Analysis of Treatment Drugs for Type 2 Diabetes Based on Complex Network
10.6039/j.issn.1001-0408.2018.12.19
- VernacularTitle:基于复杂网络的2型糖尿病治疗药物分析
- Author:
Shaojie XU
1
;
Fan YANG
;
Haiying LI
;
Zhaozhong ZOU
;
Yiqin LI
Author Information
1. 中山市博爱医院药学部
- Keywords:
Complex network;
Data mining;
Type 2 diabetes;
Medication rules;
Subnetwork;
Overlapping community;
Core drugs
- From:
China Pharmacy
2018;29(12):1668-1672
- CountryChina
- Language:Chinese
-
Abstract:
OBJECTIVE:To excavate the drug use rules of type 2 diabetes,and to provide reference for clinical treatment. METHODS:Clinical data of 807 patients with type 2 diabetes were collected from our hospital during Jan. 2012-Jun. 2017. Complex network and subnetworks for drug compatibility and their visual chromatograms were established by Gephi 0.9.1 software. MATLAB R2014a software was used for topic model mining. The complex network,subnetworks and the overlapping structures of community were analyzed in respects of node distance and degree centrality. Core drugs for type 2 diabetes were screened. RESULTS & CONCLUSIONS:The drug complication complex network established in the study included 119 nodes and 24 412 edges with maximum edge weight of 378. Drugs with high frequency included Insulin aspart injection,Fluvastatin sodium extended release tablets,Metformin hydrochloride tablets,Acarbose tablets,etc. Average distance of network was 1.89,and maximum distance was 4. The distance of 89.90% drugs was 1 or 2,and the links between the various drugs were close. Insulin aspart injection(0.914),Metformin hydrochloride tablets(0.887)and Voglibose tablets(0.866)were core drugs of the network. Totally 4 typical topics were excavated, including peripheral neuropathy, peripheral vascular disease, abnormal lipid metabolism and microangiopathy.
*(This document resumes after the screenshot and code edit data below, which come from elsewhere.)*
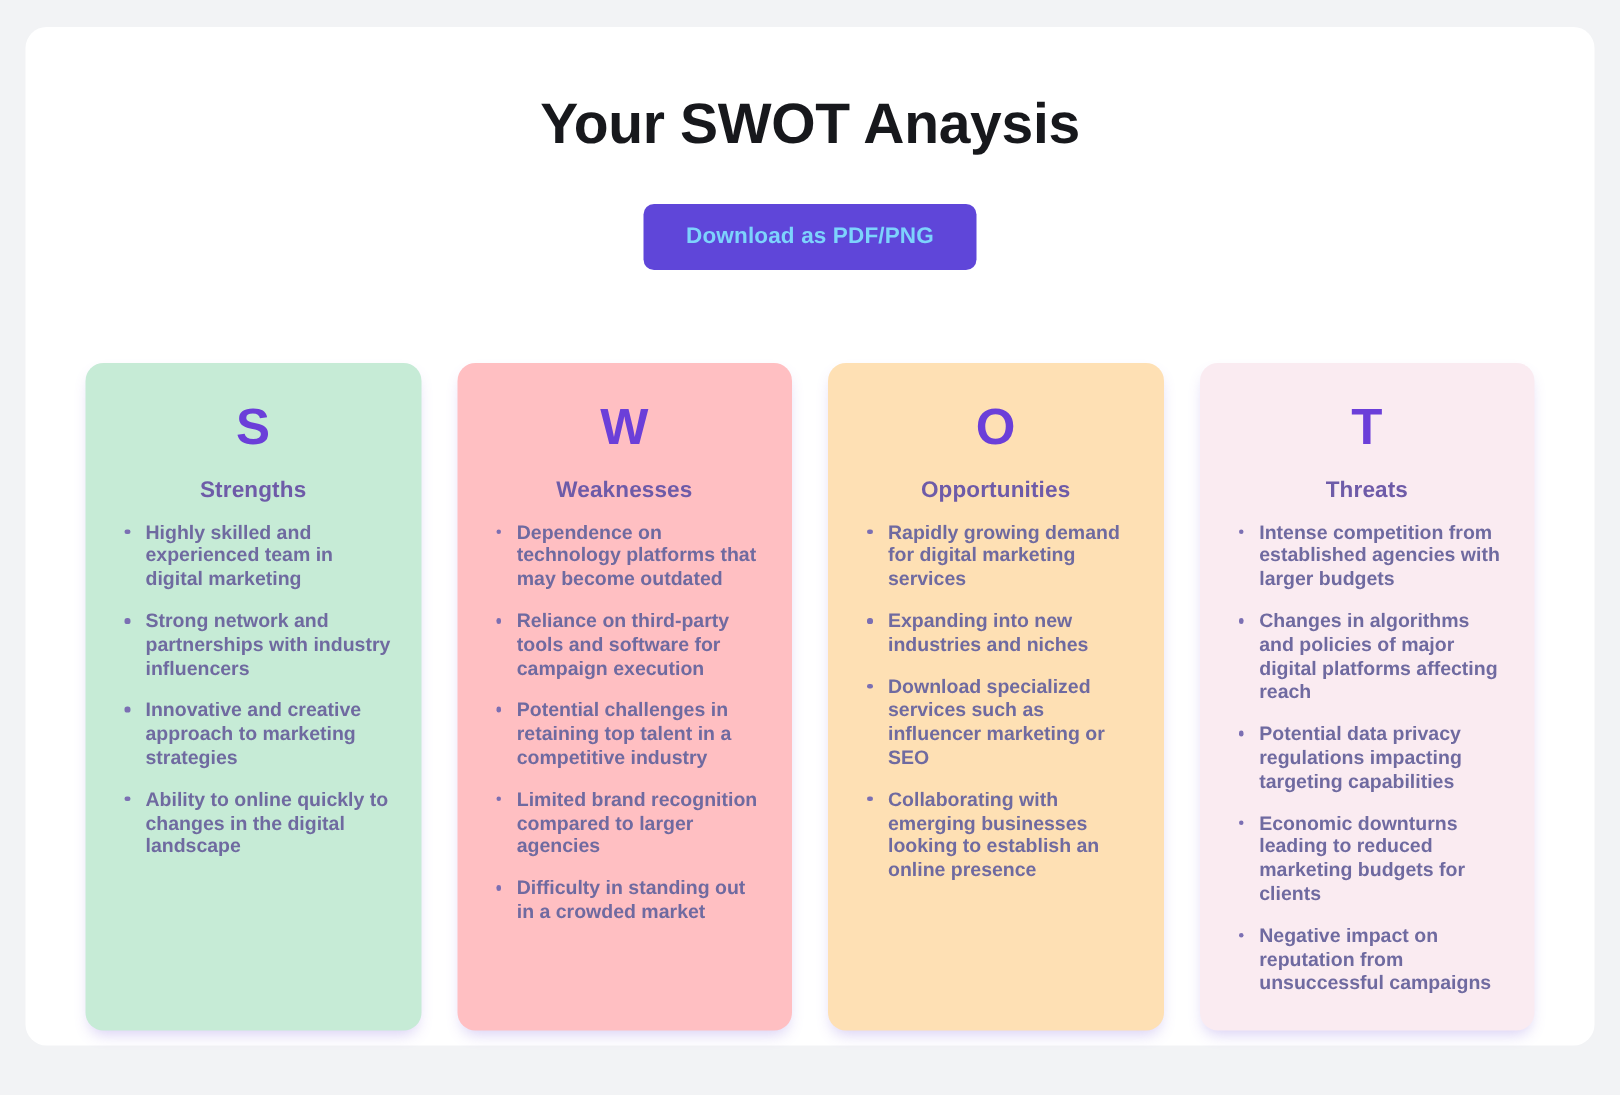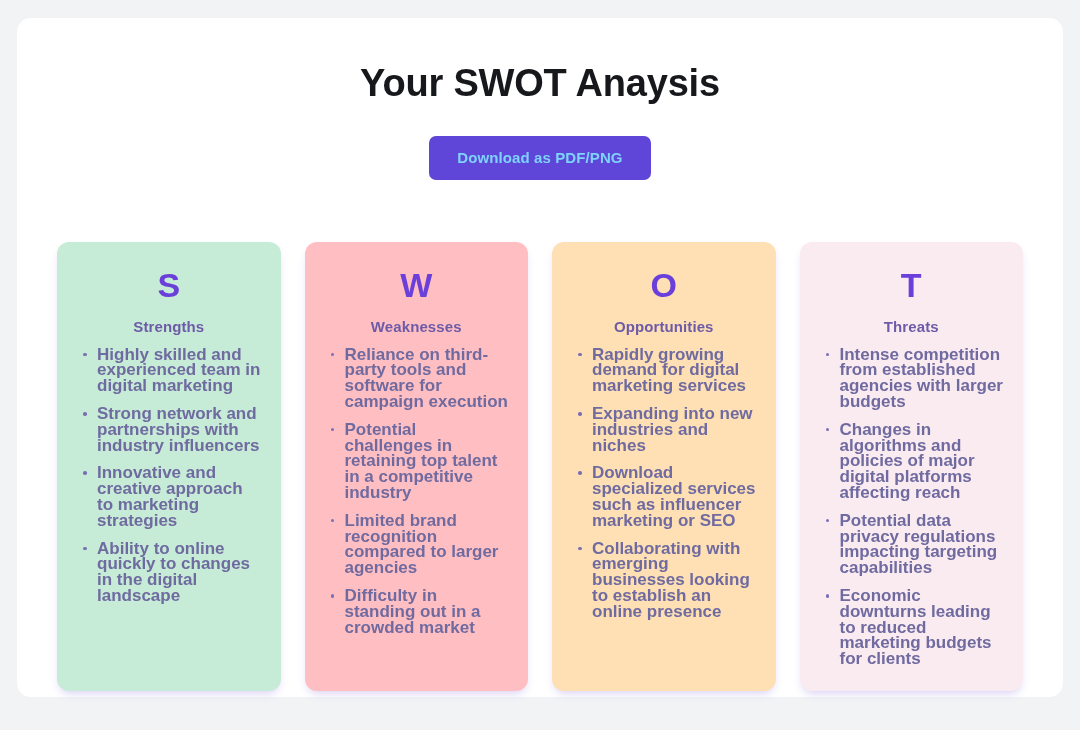--- a/index.html
+++ b/index.html
@@ -102,7 +102,7 @@
     position: relative;
     padding-left: 16px;
     margin-bottom: 12px;
-    font-size: 17px;
+    font-size: 13px;
     line-height: 15.8px;
     color: #6f6aa0;
     font-weight: bold;

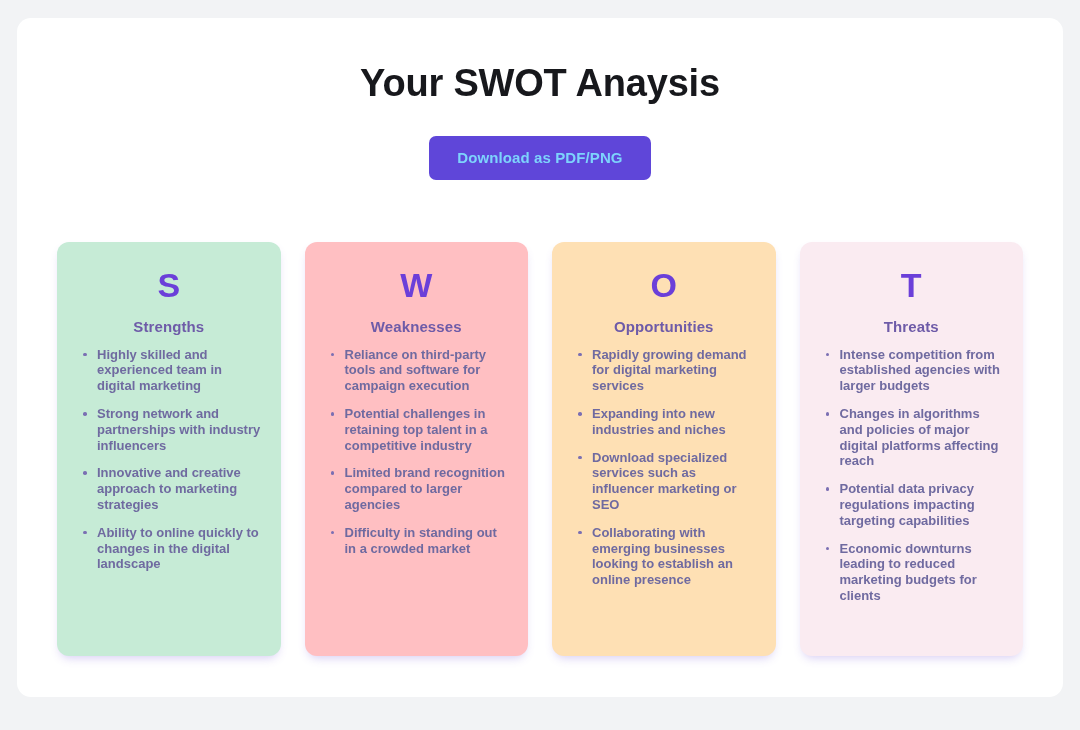--- a/index.html
+++ b/index.html
@@ -146,6 +146,7 @@
           <span class="card-letter">W</span>
           <span class="card-heading">Weaknesses</span>
           <ul class="card-list">
+            <li>Dependence on technology platforms that may become outdated</li>
             <li>Reliance on third-party tools and software for campaign execution</li>
             <li>Potential challenges in retaining top talent in a competitive industry</li>
             <li>Limited brand recognition compared to larger agencies</li>

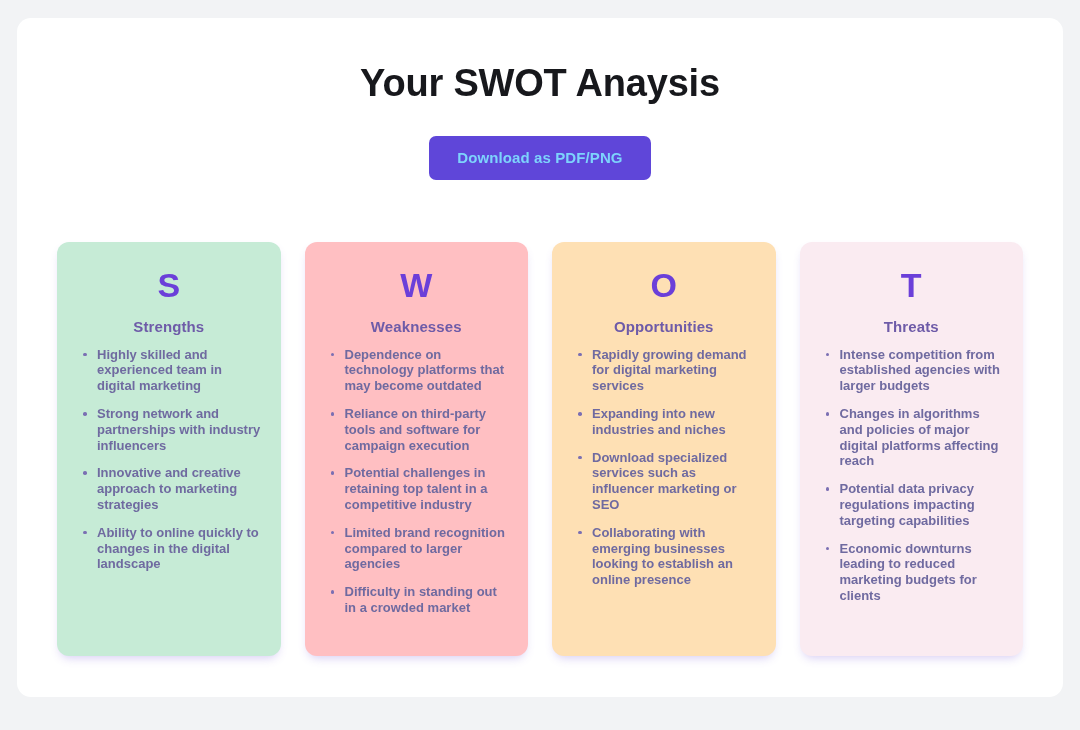--- a/index.html
+++ b/index.html
@@ -171,6 +171,7 @@
             <li>Changes in algorithms and policies of major digital platforms affecting reach</li>
             <li>Potential data privacy regulations impacting targeting capabilities</li>
             <li>Economic downturns leading to reduced marketing budgets for clients</li>
+            <li>Negative impact on reputation from unsuccessful campaigns</li>
           </ul>
         </div>
       </div>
Results of subnetwork analysis showed that typical topics were based on hypoglycemic therapy and supplemented by neurotrophic drugs,antihypertensive drugs,lipid regulating drugs and drugs for improvement of retinopathy. Complex network analysis showed that drug use regularity was in line with related guideline of type 2 diabetes and clinical practice. The method has practical significance of data mining in clinic.